(TRY IT) Return, from the listing below, each line where the word "delivery" appears.

(STUDY MATERIAL)
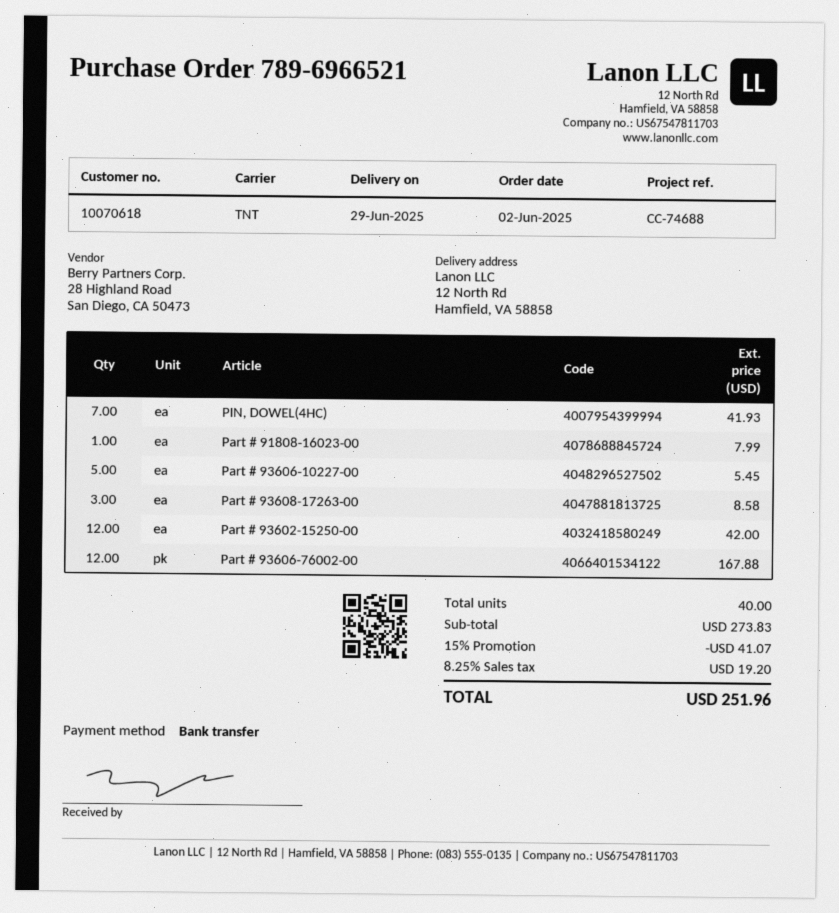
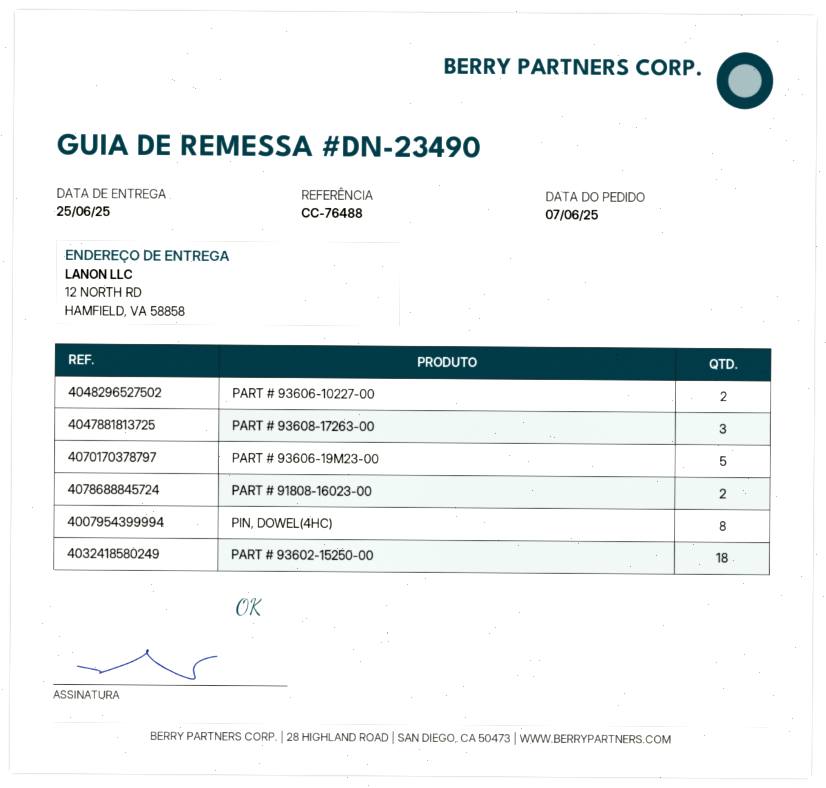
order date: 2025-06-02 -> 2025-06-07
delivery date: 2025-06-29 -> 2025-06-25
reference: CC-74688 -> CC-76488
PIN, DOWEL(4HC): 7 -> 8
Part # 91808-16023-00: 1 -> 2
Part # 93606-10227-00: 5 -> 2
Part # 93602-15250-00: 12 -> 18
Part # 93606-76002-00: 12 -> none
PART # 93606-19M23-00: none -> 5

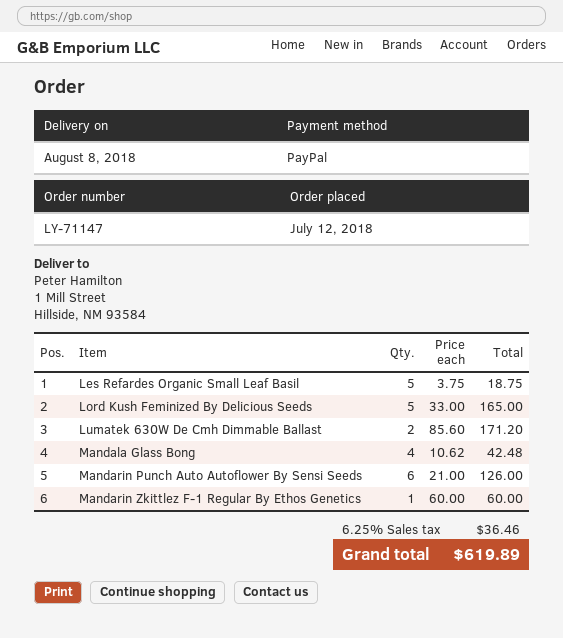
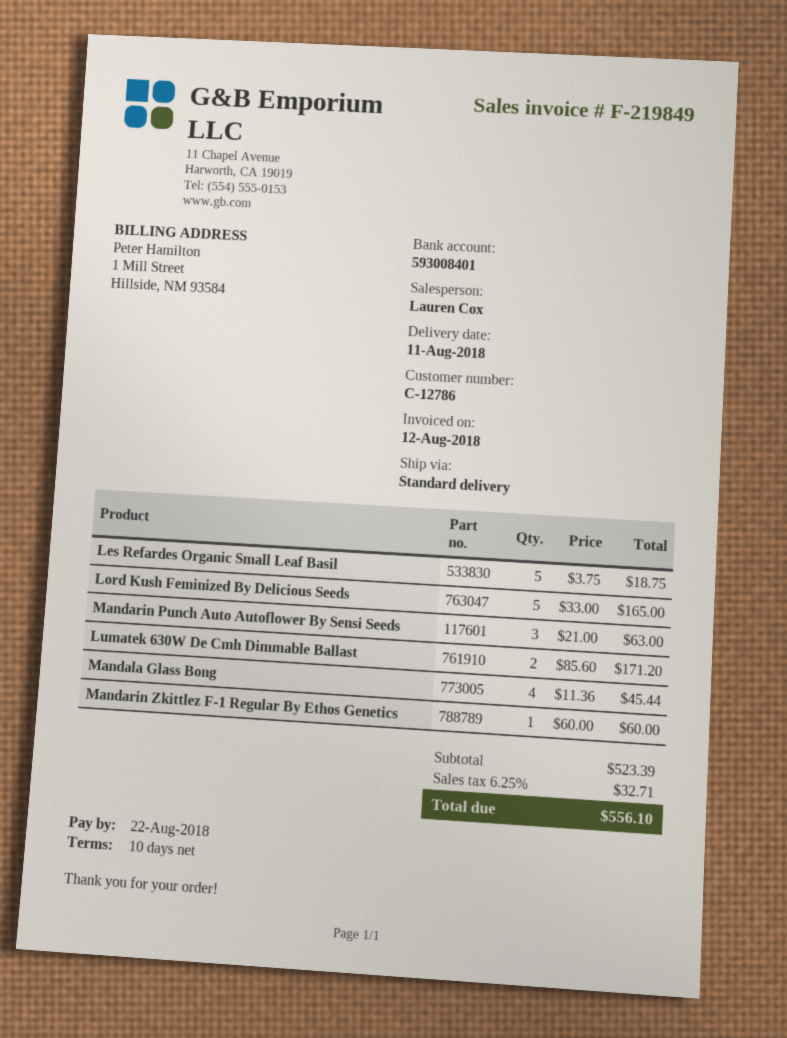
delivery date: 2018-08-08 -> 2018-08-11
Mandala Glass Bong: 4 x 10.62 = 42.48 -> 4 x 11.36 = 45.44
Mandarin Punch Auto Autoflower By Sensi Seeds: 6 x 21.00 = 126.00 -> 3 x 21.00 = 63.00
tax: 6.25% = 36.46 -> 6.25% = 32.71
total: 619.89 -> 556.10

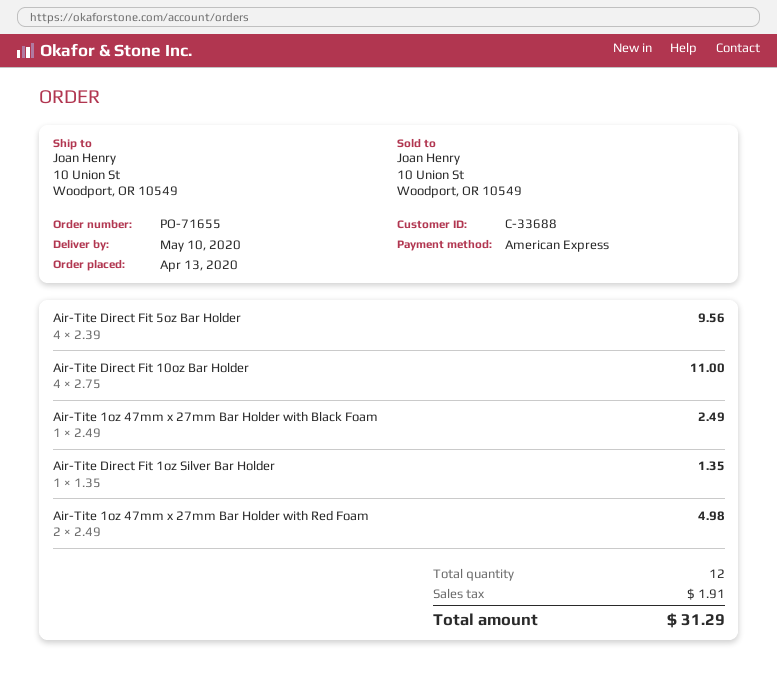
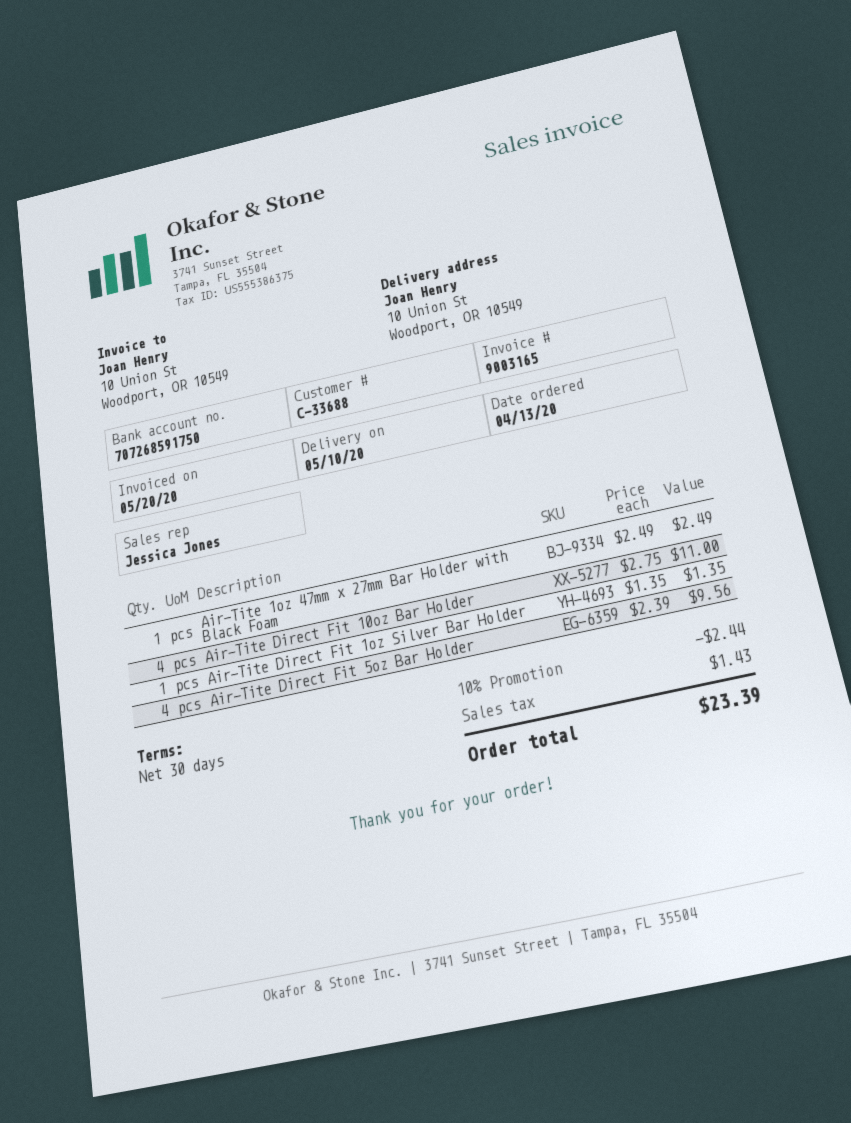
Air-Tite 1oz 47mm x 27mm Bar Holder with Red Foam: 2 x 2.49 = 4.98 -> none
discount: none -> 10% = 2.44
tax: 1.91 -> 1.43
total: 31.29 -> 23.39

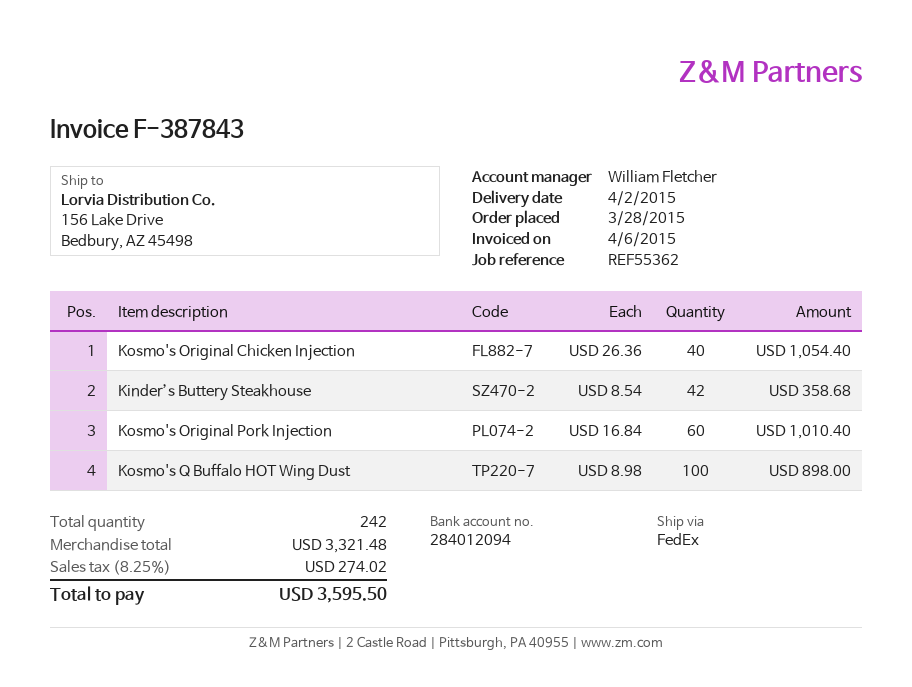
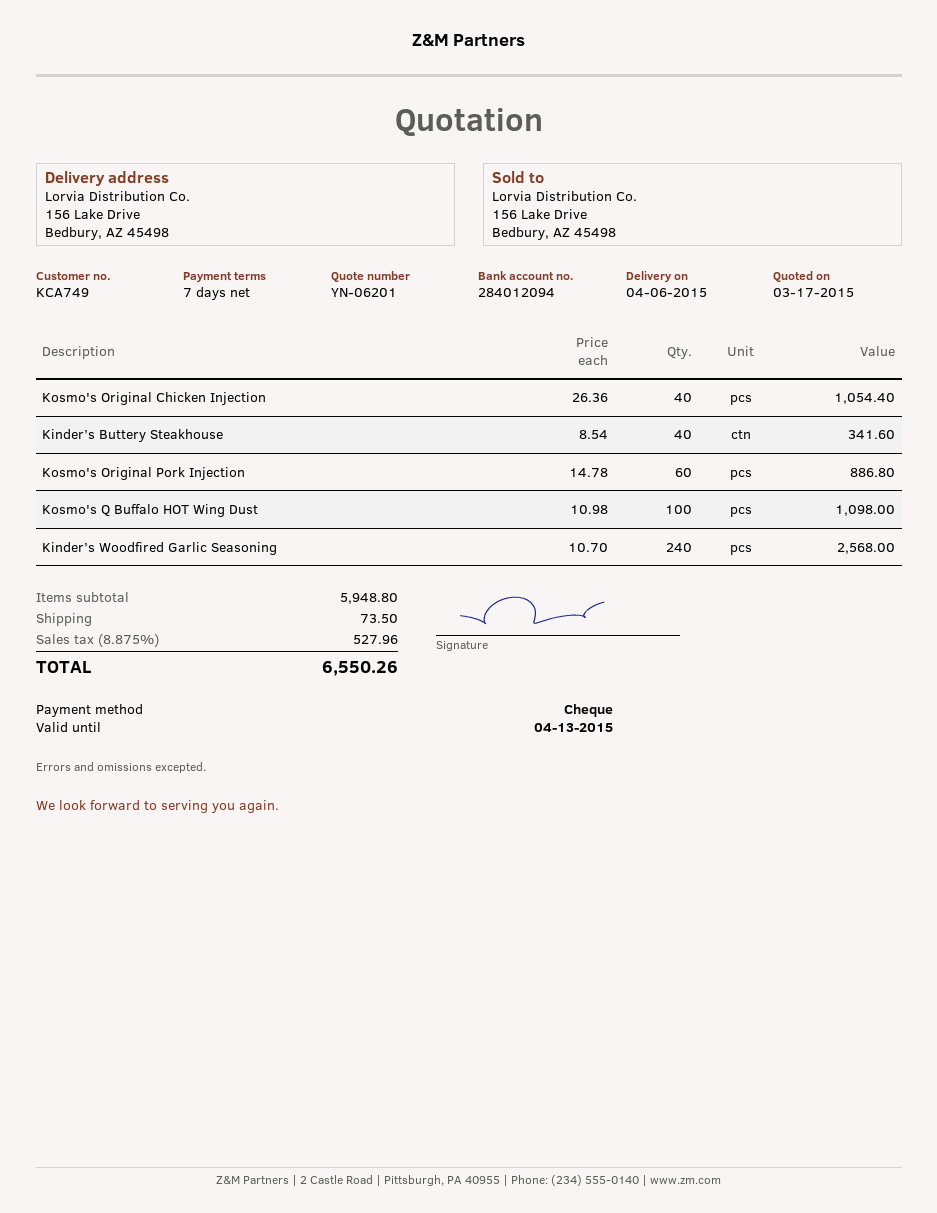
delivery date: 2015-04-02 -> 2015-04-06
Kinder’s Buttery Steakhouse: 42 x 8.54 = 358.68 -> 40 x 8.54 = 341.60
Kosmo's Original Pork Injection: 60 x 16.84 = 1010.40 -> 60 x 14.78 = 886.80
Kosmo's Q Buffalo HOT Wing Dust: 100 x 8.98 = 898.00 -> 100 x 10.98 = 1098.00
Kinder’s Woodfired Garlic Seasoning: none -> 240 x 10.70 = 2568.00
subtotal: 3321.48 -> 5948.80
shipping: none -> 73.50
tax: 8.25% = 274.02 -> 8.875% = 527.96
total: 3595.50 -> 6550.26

(ANSWER SPACE)
delivery date: 2025-06-29 -> 2025-06-25
delivery date: 2018-08-08 -> 2018-08-11
delivery date: 2015-04-02 -> 2015-04-06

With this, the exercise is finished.